■ Instructions for the task
For each line below that contains the word "support", return that line.

◇ ◇ ◇

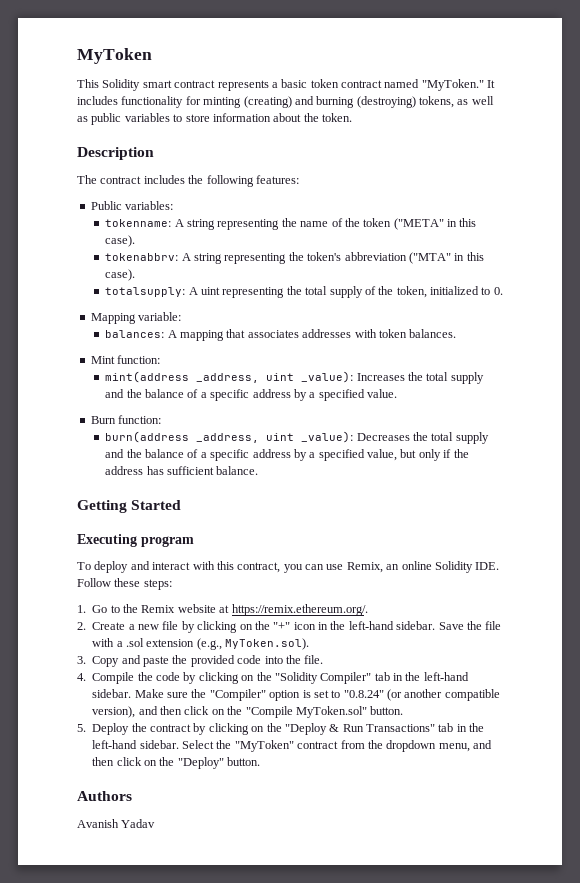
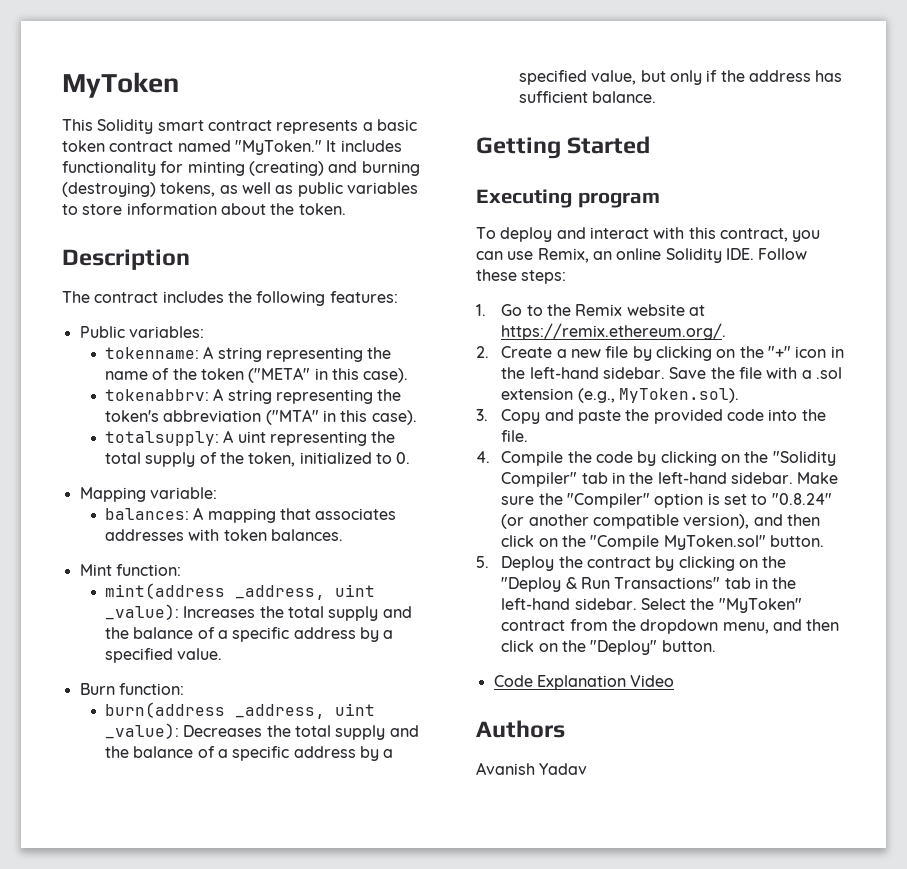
+ Code Explanation Video

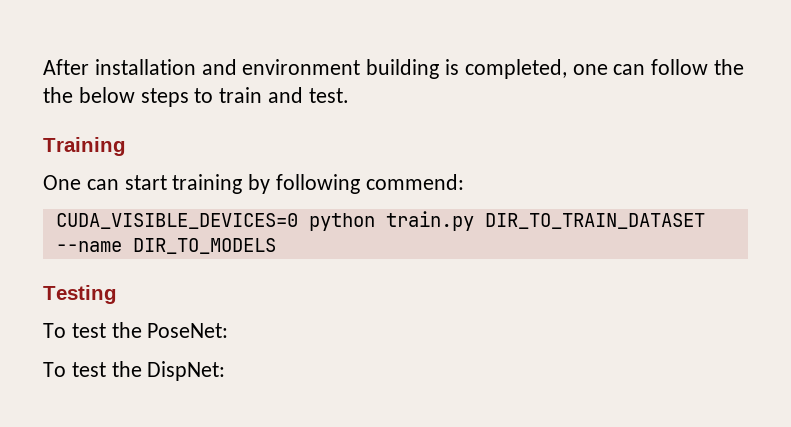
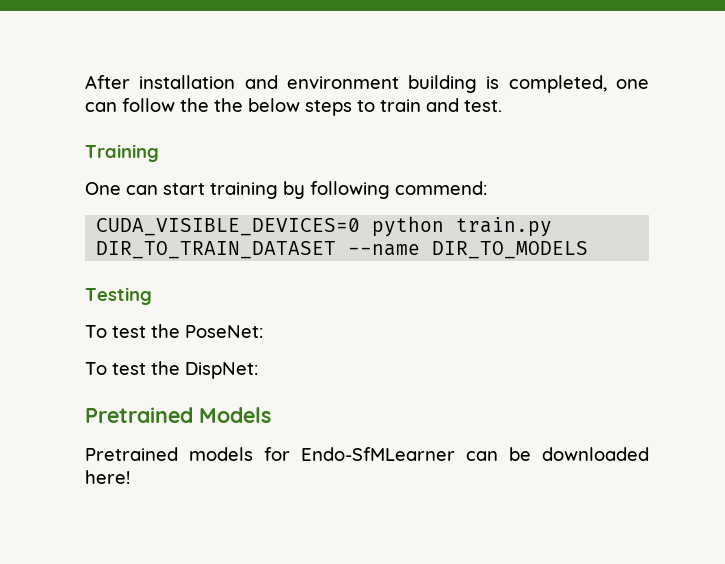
+ Pretrained Models
+ Pretrained models for Endo-SfMLearner can be downloaded here!

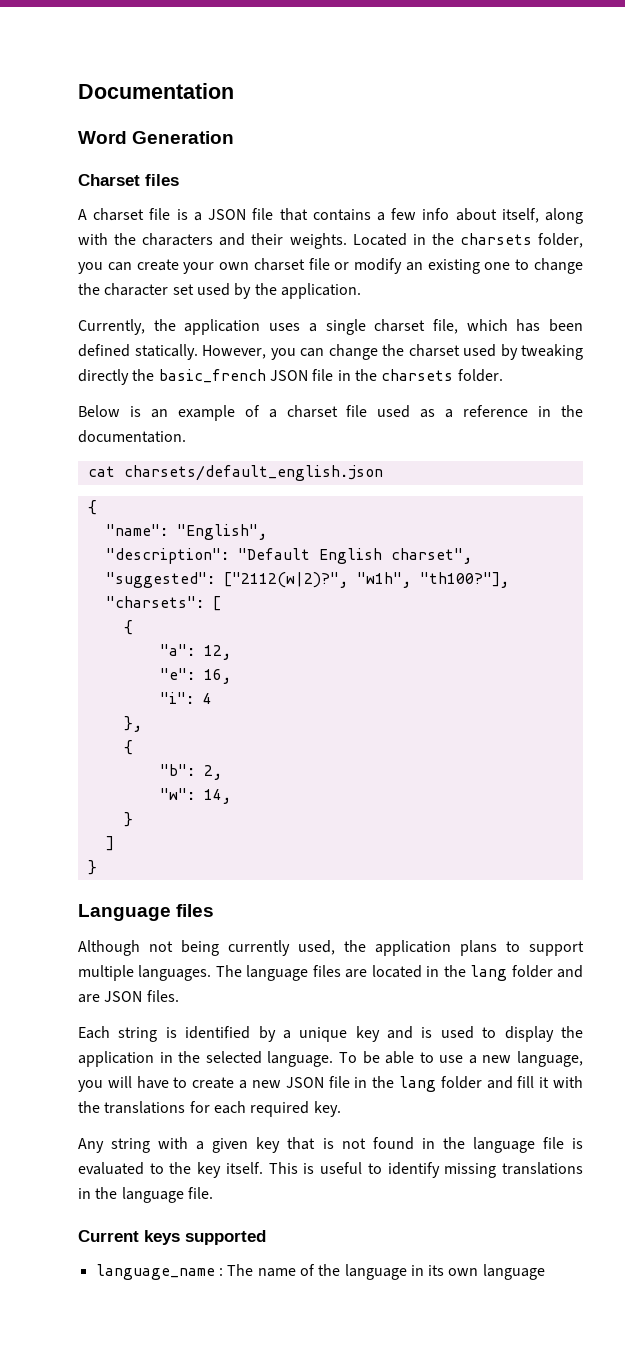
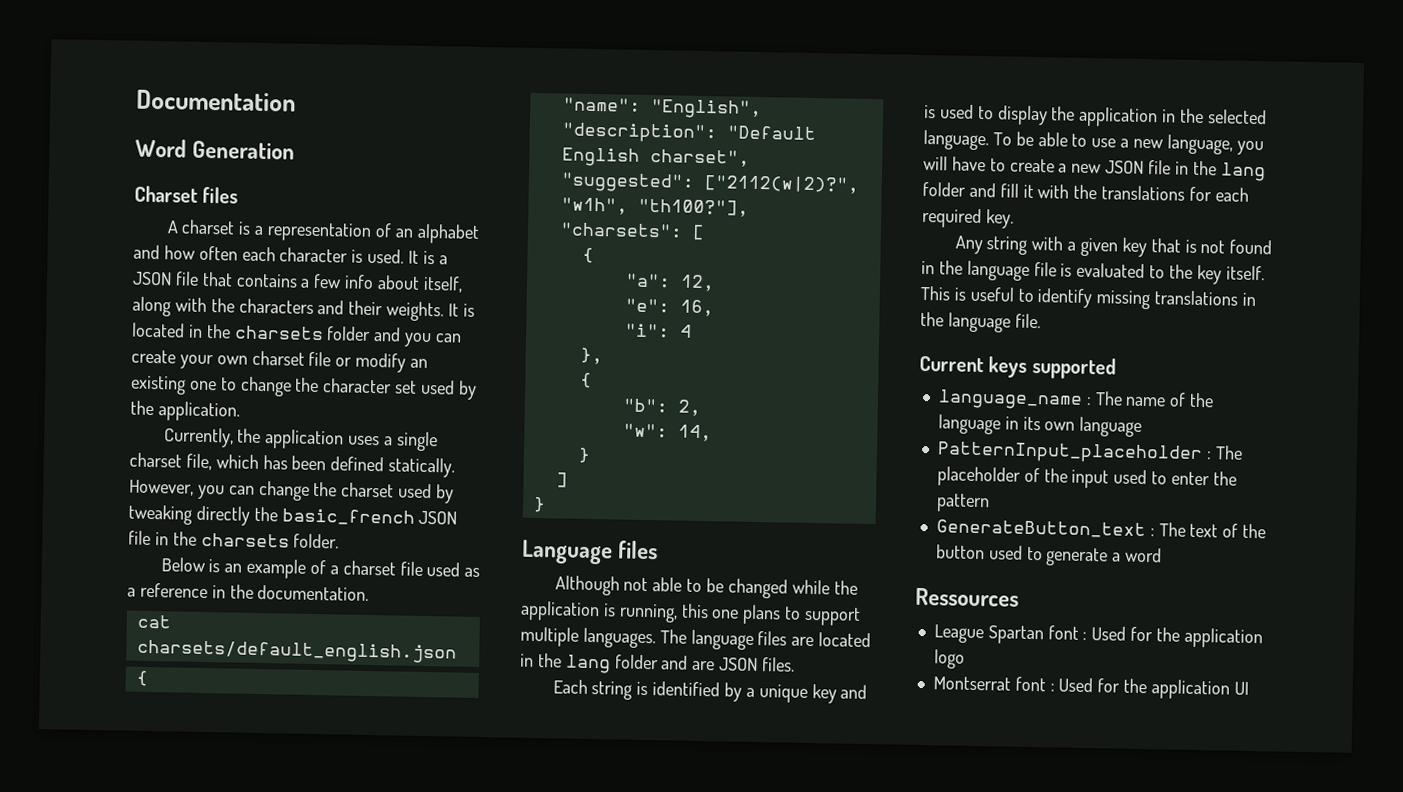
- A charset file is a JSON file that contains a few info about itself, along with the characters and their weights.
+ A charset is a representation of an alphabet and how often each character is used. It is a JSON file that contains a few info about itself, along with the characters and their weights.
- Located in the charsets folder, you can create your own charset file or modify an existing one to change the character set used by the application.
+ It is located in the charsets folder and you can create your own charset file or modify an existing one to change the character set used by the application.
- Although not being currently used, the application plans to support multiple languages.
+ Although not able to be changed while the application is running, this one plans to support multiple languages.
+ PatternInput_placeholder : The placeholder of the input used to enter the pattern
+ GenerateButton_text : The text of the button used to generate a word
+ Ressources
+ League Spartan font : Used for the application logo
+ Montserrat font : Used for the application UI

◇ ◇ ◇

■ Response to the task
- Although not being currently used, the application plans to support multiple languages.
+ Although not able to be changed while the application is running, this one plans to support multiple languages.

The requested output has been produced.